11.3.2.1. Setting the gateway#
The default gateway can be specified via DHCP with a DHCP routing policy, which is managed in the UMC module Policies (see Policies)
Attribute |
Description |
|---|---|
Routers |
The names or IP addresses of the routers are to be entered here. It must be verified that the DHCP server can resolve these names in IP addresses. The routers are contacted by the client in the order in which they stand in the selection list. |
11.3.2.2. Setting the DNS servers#
The name servers to be used by a client can be specified via DHCP with a DHCP DNS policy, which is managed in the UMC module Policies (see Policies)
Attribute |
Description |
|---|---|
Domain name |
The name of the domain, which the client automatically appends on computer names that it sends to the DNS server for resolution and which are not FQDNs.
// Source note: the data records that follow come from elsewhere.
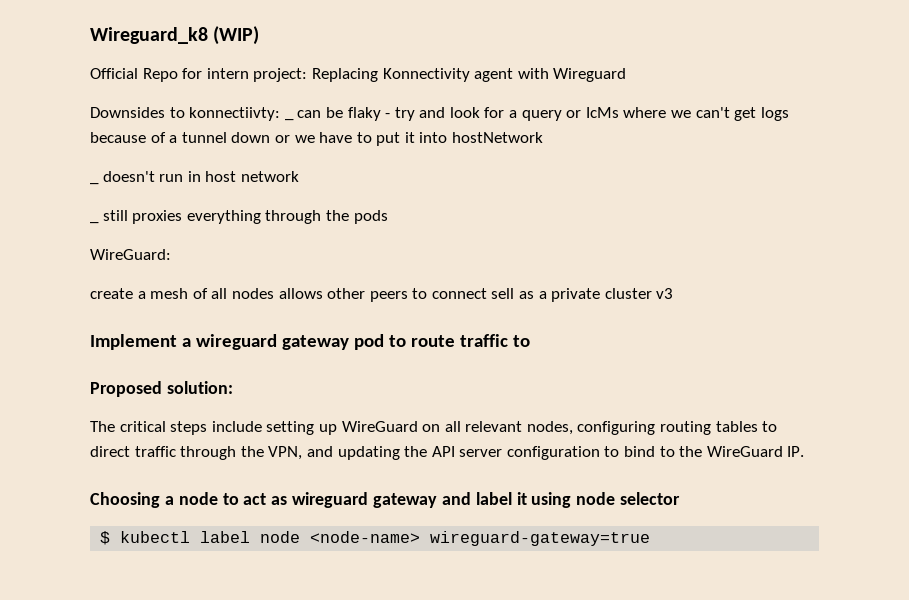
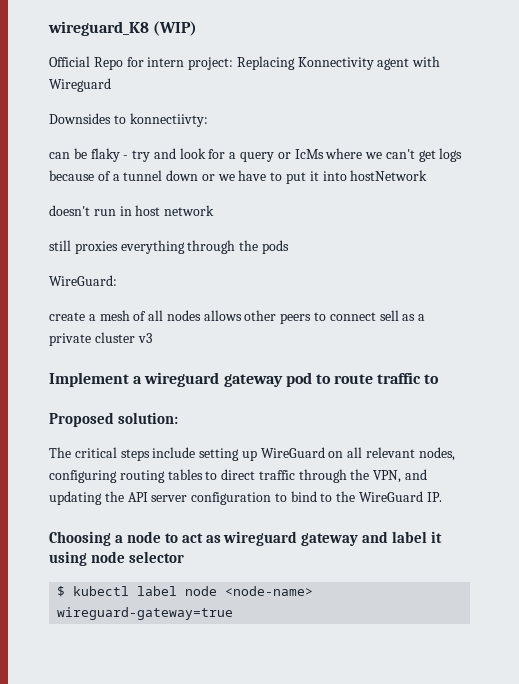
- Wireguard_k8 (WIP)
+ wireguard_K8 (WIP)
- Downsides to konnectiivty: _ can be flaky - try and look for a query or IcMs where we can't get logs because of a tunnel down or we have to put it into hostNetwork
+ Downsides to konnectiivty:
+ can be flaky - try and look for a query or IcMs where we can't get logs because of a tunnel down or we have to put it into hostNetwork
- _ doesn't run in host network
+ doesn't run in host network
- _ still proxies everything through the pods
+ still proxies everything through the pods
Usually this is the name of the domain to which the client belongs. |
Domain name servers |
Here IP addresses or fully qualified domain names (FQDNs) of DNS servers can be added. When using FQDNs, it must be verified that the DHCP server can resolve the names in IP addresses. The DNS servers are contacted by the clients according to the order specified here. |
11.3.2.3. Setting the WINS server#
The WINS server to be used can be specified via DHCP with a DHCP NetBIOS policy, which is managed in the UMC module Policies (see Policies)
Attribute |
Description |
|---|---|
NetBIOS name servers |
The names or IP addresses of the NetBIOS name servers (also known as WINS servers) should be entered here. It must be verified that the DHCP server can resolve these names in IP addresses. The servers entered are contacted by the client in the order in which they stand in the selection list. |
NetBIOS scope |
The NetBIOS over TCP/IP scope for the client according to the specification in RFC 1001 and RFC 1002. Attention must be paid to uppercase and lowercase when entering the NetBIOS scope. |
NetBIOS node type |
This field sets the node type of the client. Possible values are:
|
11.3.2.4. Configuration of the DHCP lease#
The validity of an assigned IP address - a so-called DHCP lease - can be specified with a DHCP lease time policy, which is managed in the UMC module Policies (see Policies)
Attribute |
Description |
|---|---|
Default lease time |
If the client does not request a specific lease time, the standard lease time is assigned. If this input field is left empty, the DHCP server’s default value is used. |
Maximum lease time |
The maximum lease time specifies the longest period of time for which a lease can be granted. If this input field is left empty, the DHCP server’s default value is used. |
Minimum lease time |
The minimum lease time specifies the shortest period of time for which a lease can be granted. If this input field is left empty, the DHCP server’s default value is used. |
11.3.2.5. Configuration of boot server/PXE settings#
A DHCP Boot policy is used to assign computer configuration parameters for booting via BOOTP/PXE. They are managed in the UMC module Policies (see Policies)
Attribute |
Description |
|---|---|
Boot server |
The IP address or the FQDN of the PXE boot server from which the client should load the boot file is entered in the input field. If no value is entered in this input field, the client boots from the DHCP server from which it retrieves its IP address. |
Boot filename |
The path to the boot file is entered here. The path must be entered
relative to the base directory of the TFTP service
( |
11.3.2.6. Further DHCP policies#
There are some further DHCP policies available, but they are only required in special cases.
- DHCP Dynamic DNS
DHCP Dynamic DNS allows the configuration of dynamic DNS updates. These cannot yet be performed with a LDAP-based DNS service as provided out-of-the-box by UCS.
- DHCP Allow/Deny
DHCP Allow/Deny allows the configuration of different DHCP options, which control what clients are allowed to do. The are only useful in exceptional cases.
- DHCP statements
DHCP statements allows the configuration of different options, which are only required in exceptional cases.